DATA EXCERPTS Block Start
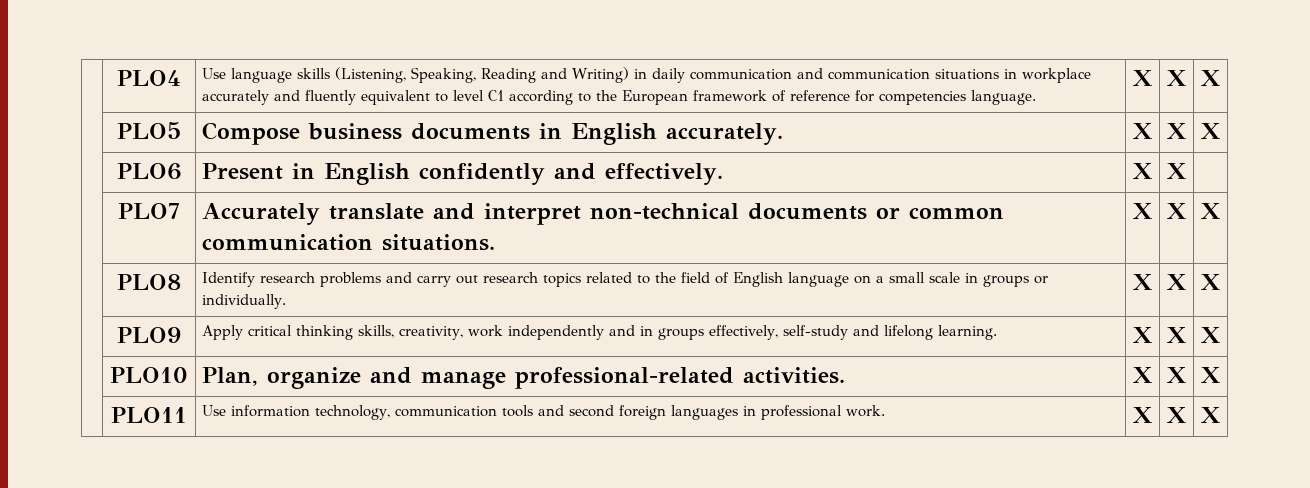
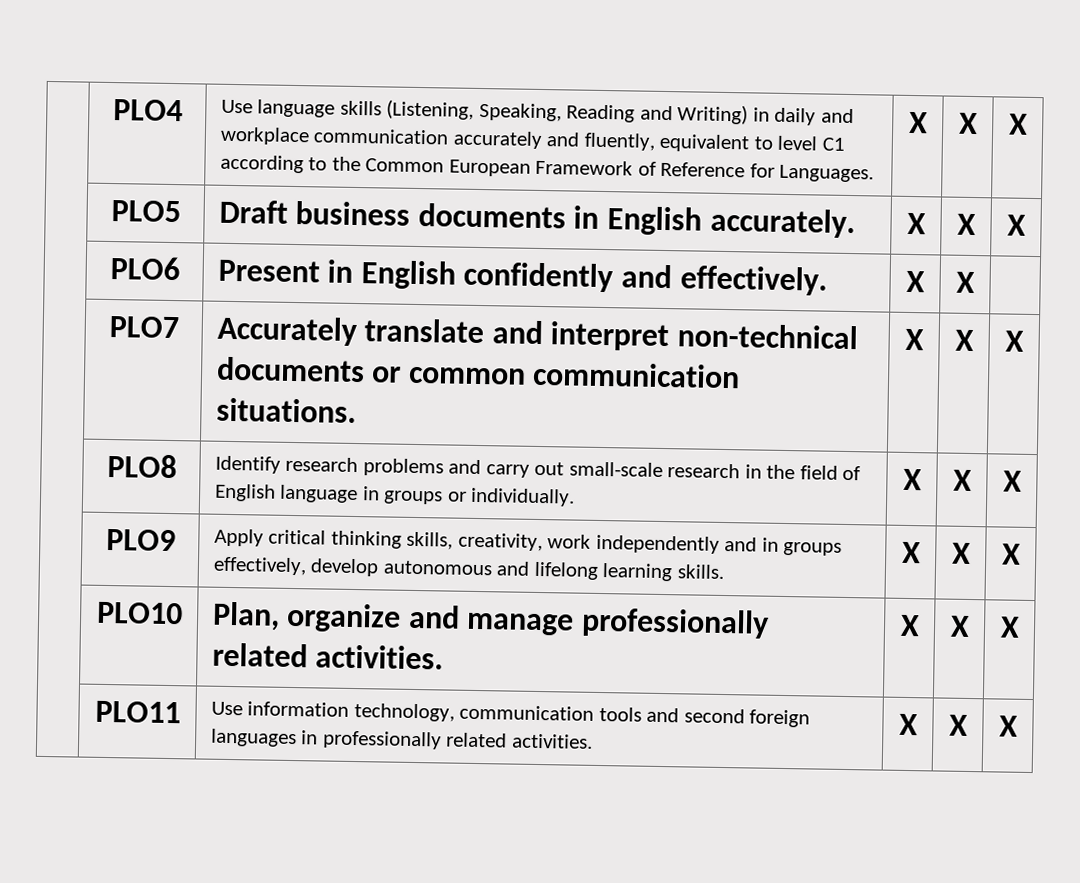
- | PLO4 | Use language skills (Listening, Speaking, Reading and Writing) in daily communication and communication situations in workplace accurately and fluently equivalent to level C1 according to the European framework of reference for competencies language. | X | X | X
+ | PLO4 | Use language skills (Listening, Speaking, Reading and Writing) in daily and workplace communication accurately and fluently, equivalent to level C1 according to the Common European Framework of Reference for Languages. | X | X | X
- | PLO5 | Compose business documents in English accurately. | X | X | X
+ | PLO5 | Draft business documents in English accurately. | X | X | X
- | PLO8 | Identify research problems and carry out research topics related to the field of English language on a small scale in groups or individually. | X | X | X
+ | PLO8 | Identify research problems and carry out small-scale research in the field of English language in groups or individually. | X | X | X
- | PLO9 | Apply critical thinking skills, creativity, work independently and in groups effectively, self-study and lifelong learning. | X | X | X
+ | PLO9 | Apply critical thinking skills, creativity, work independently and in groups effectively, develop autonomous and lifelong learning skills. | X | X | X
- | PLO10 | Plan, organize and manage professional-related activities. | X | X | X
+ | PLO10 | Plan, organize and manage professionally related activities. | X | X | X
- | PLO11 | Use information technology, communication tools and second foreign languages in professional work. | X | X | X
+ | PLO11 | Use information technology, communication tools and second foreign languages in professionally related activities. | X | X | X

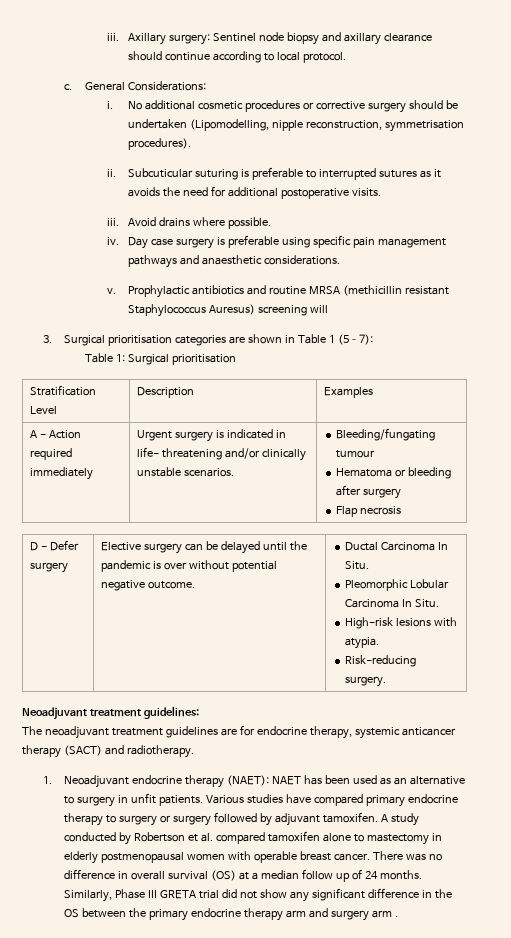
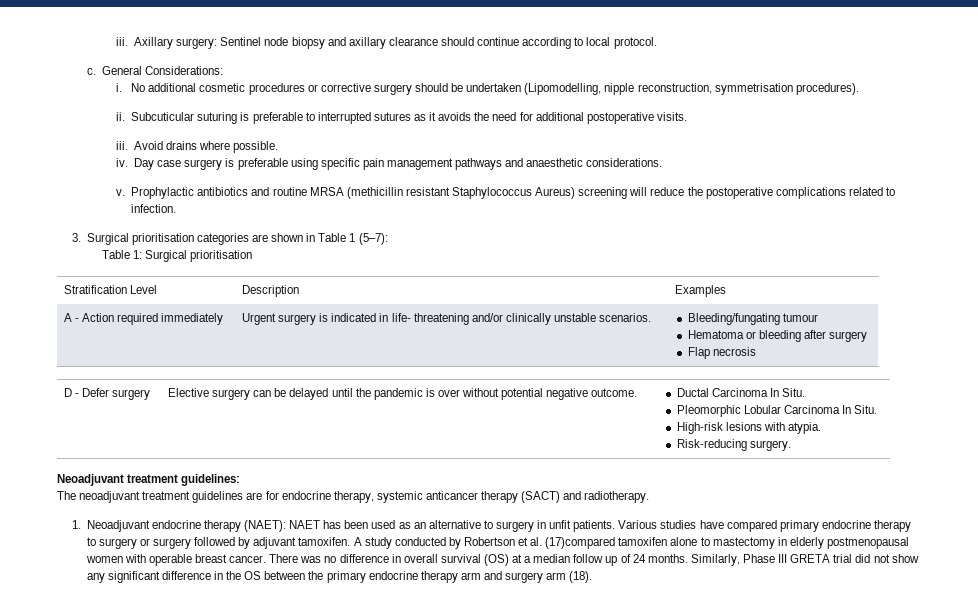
- Prophylactic antibiotics and routine MRSA (methicillin resistant Staphylococcus Auresus) screening will
+ Prophylactic antibiotics and routine MRSA (methicillin resistant Staphylococcus Aureus) screening will reduce the postoperative complications related to infection.
- A study conducted by Robertson et al. compared tamoxifen alone to mastectomy in elderly postmenopausal women with operable breast cancer.
+ A study conducted by Robertson et al. (17)compared tamoxifen alone to mastectomy in elderly postmenopausal women with operable breast cancer.
- Similarly, Phase III GRETA trial did not show any significant difference in the OS between the primary endocrine therapy arm and surgery arm .
+ Similarly, Phase III GRETA trial did not show any significant difference in the OS between the primary endocrine therapy arm and surgery arm (18).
DATA EXCERPTS Block End
* _TASK DESCRIPTION_
Show, from the records above, every line that includes "problems".

* _ANSWER AREA_
- | PLO8 | Identify research problems and carry out research topics related to the field of English language on a small scale in groups or individually. | X | X | X
+ | PLO8 | Identify research problems and carry out small-scale research in the field of English language in groups or individually. | X | X | X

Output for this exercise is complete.